# Aquarium owners.



## doggiedad (Jan 23, 2011)

what aquarium forums are you on?


----------



## twoisplenty (Nov 12, 2008)

I am a moderator on Piranha-Fury and a member of several websites such as MonsterFishKeepers, Tropical Fish Keeping, Cichlid-forum and a few local Aquarium Groups  what type of fish do you keep?


----------



## GoingPostal (Sep 5, 2011)

Reefcentral, nano reef, 3 local saltwater forums, monster fish keepers, pirahna keepers, I read on a couple more but haven't joined. Just starting a pirahna tank (my first freshwater lol) so doing some research now but have had saltwater tanks for 7-ish years.
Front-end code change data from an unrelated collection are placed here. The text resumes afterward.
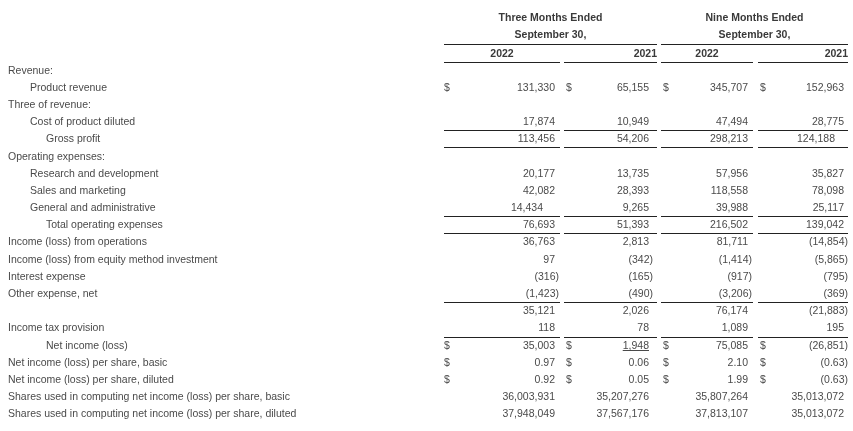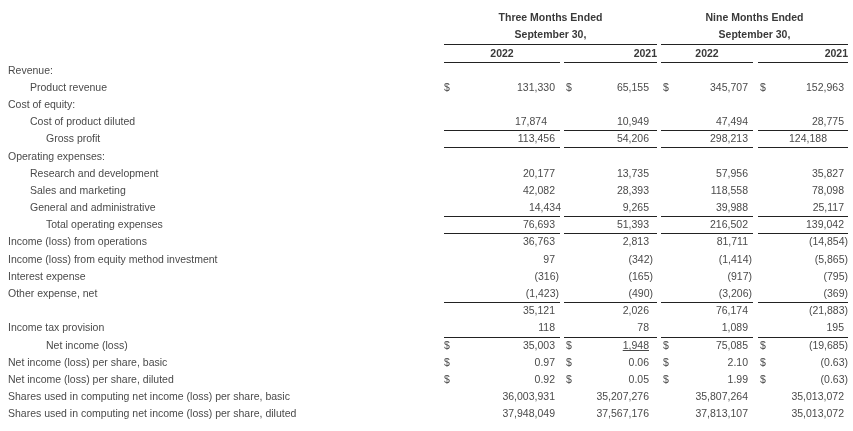"Cost of equity:" span.label { text: Cost of equity -> Three of revenue }
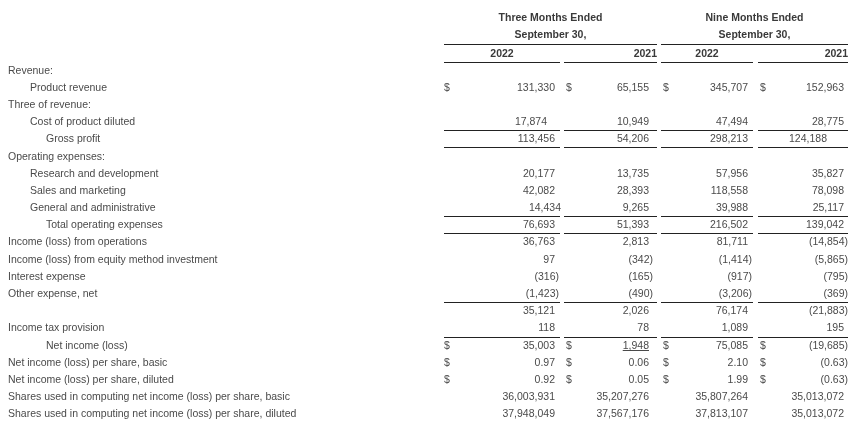"17,874" span.cell { right: 306px -> 298px }
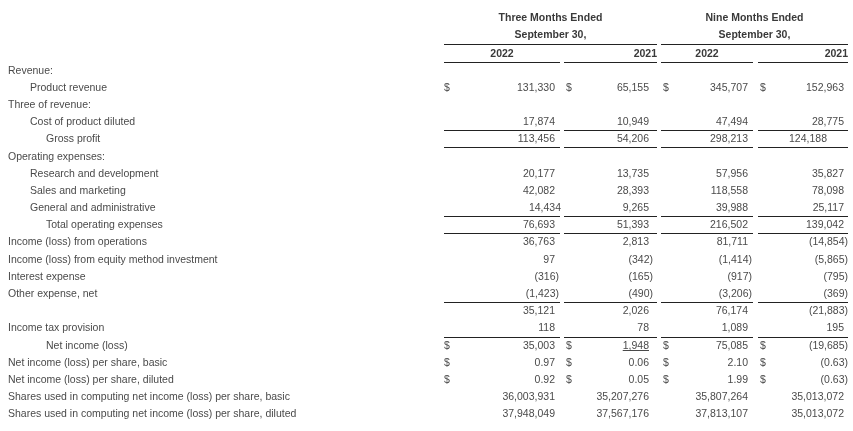"124,188" span.cell { right: 26px -> 18px }
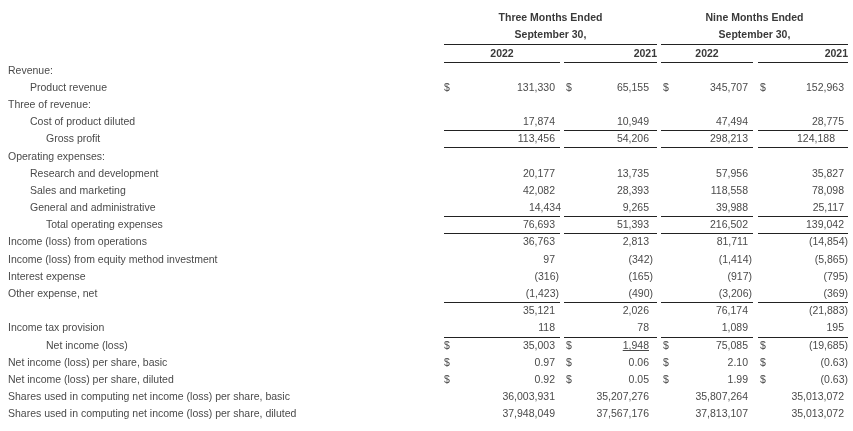"14,434" span.cell { right: 292px -> 310px }
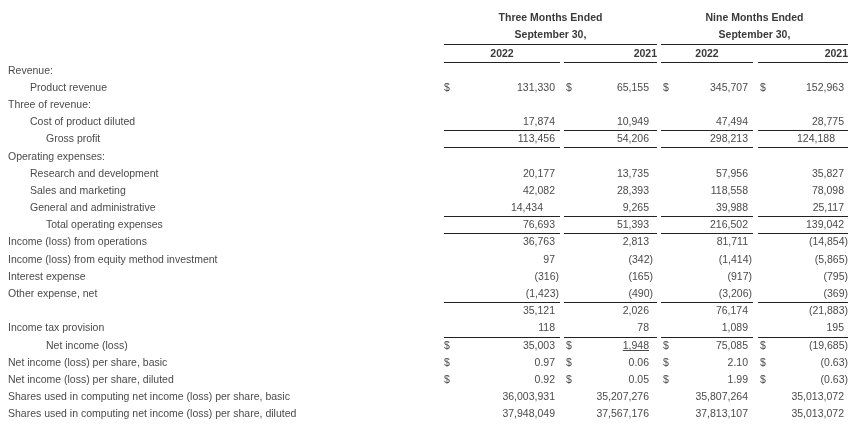"(19,685)" span.cell { text: 19,685 -> 26,851 }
btw, twoisplenty, I wondered if that was you on pirahna-fury, same avatar right?


----------



## twoisplenty (Nov 12, 2008)

Correct  What type of P set up are you looking at?


----------



## doggiedad (Jan 23, 2011)

i'm putting my 55 gallon aquarium together piece by piece. so far
i bought driftwood for my aquarium. next i'm going to buy rock.
i didn't buy the aquarium or the rest of the necessities yet.



twoisplenty said:


> I am a moderator on Piranha-Fury and a member of several websites such as MonsterFishKeepers, Tropical Fish Keeping, Cichlid-forum and a few local Aquarium Groups  what type of fish do you keep?


----------



## GoingPostal (Sep 5, 2011)

RBs, I took down my 135 gallon saltwater because the salt and electricity costs, plus lugging and mixing buckets was just too much, I prefer my nanos but don't want to leave it empty and my boyfriend said no turtles which was my next choice lol. Just got it all cleaned out this week, got some playsand in there yesterday and started refilling. Need to pick up driftwood, plants, different lighting, food, and a water changer siphon, cycle and hopefully order some babies but probably not until spring because I have no luck shipping fish in the winter.


----------



## Huginn (Nov 21, 2011)

I am on Monster fish keepers and Aquaria central. I don' post much anymore, but love reading on MFK.


----------



## Scarlett_O' (May 19, 2011)

I dont really have an Aquara forum home any more....my good friend, and some other friends of mine and I use to run one.....but it became inactive, I moved, she got sick...and she ended up selling it.......sadly its not as great any more, still the same people, but threads will sit for days, possibly weeks before anyone logs on to reply!:frown:

But I do like AC that Huginn suggested.....and I have a Betta forum that I love(http://bettafishforums.com/)!:smile:


----------



## Julee (Jan 6, 2012)

UltimateBettas and PetFish.


----------



## wags (Jan 31, 2009)

I am not on any aquarium forums, but I have a 37 gallon tank set up which why am I here right now haha looking for suggestions because I want to change it up ! I want to put new plants and a new decorations in it! Just looking to see any suggestions! My son has his 55 gallon tank in his room . I also have another tank a 35 could be a 37 also not sure anyway its in the basement I have not set that one up yet waiting for the kitchen/ great room to be finished which will be a little while then thinking of setting up a saltwater but everyone says they are way to hard to maintain . Thoughts?


----------



## Maxy24 (Mar 5, 2011)

I'm not super into the fish but hae to be on a forum or else I'd be completely clueless. I'm on Tropical Fish Forums


----------



## chewice (Jan 1, 2012)

What about terrarium! I feel left out!


----------



## Huginn (Nov 21, 2011)

chewice said:


> What about terrarium! I feel left out!


The two forums I am on (Monster Fish Keepers and Aquaria Central) have a terrarium section you aren't left out! I always lump aquarium/terrarium/paladarium together lol.


----------



## RachelsaurusRexU (Sep 4, 2010)

The Planted Tank Forum


----------



## Scarlett_O' (May 19, 2011)

RachelsaurusRexU said:


> The Planted Tank Forum


Oh ya...I think Im on that one.......I cant remember though!!LOL


----------



## swolek (Mar 31, 2011)

I'm not active on either one anymore but I occasionally skim through UltimateBettas and The Planted Tank forum. The only aquarium forum I'm somewhat active on is Reef Central but even on there I mostly lurk.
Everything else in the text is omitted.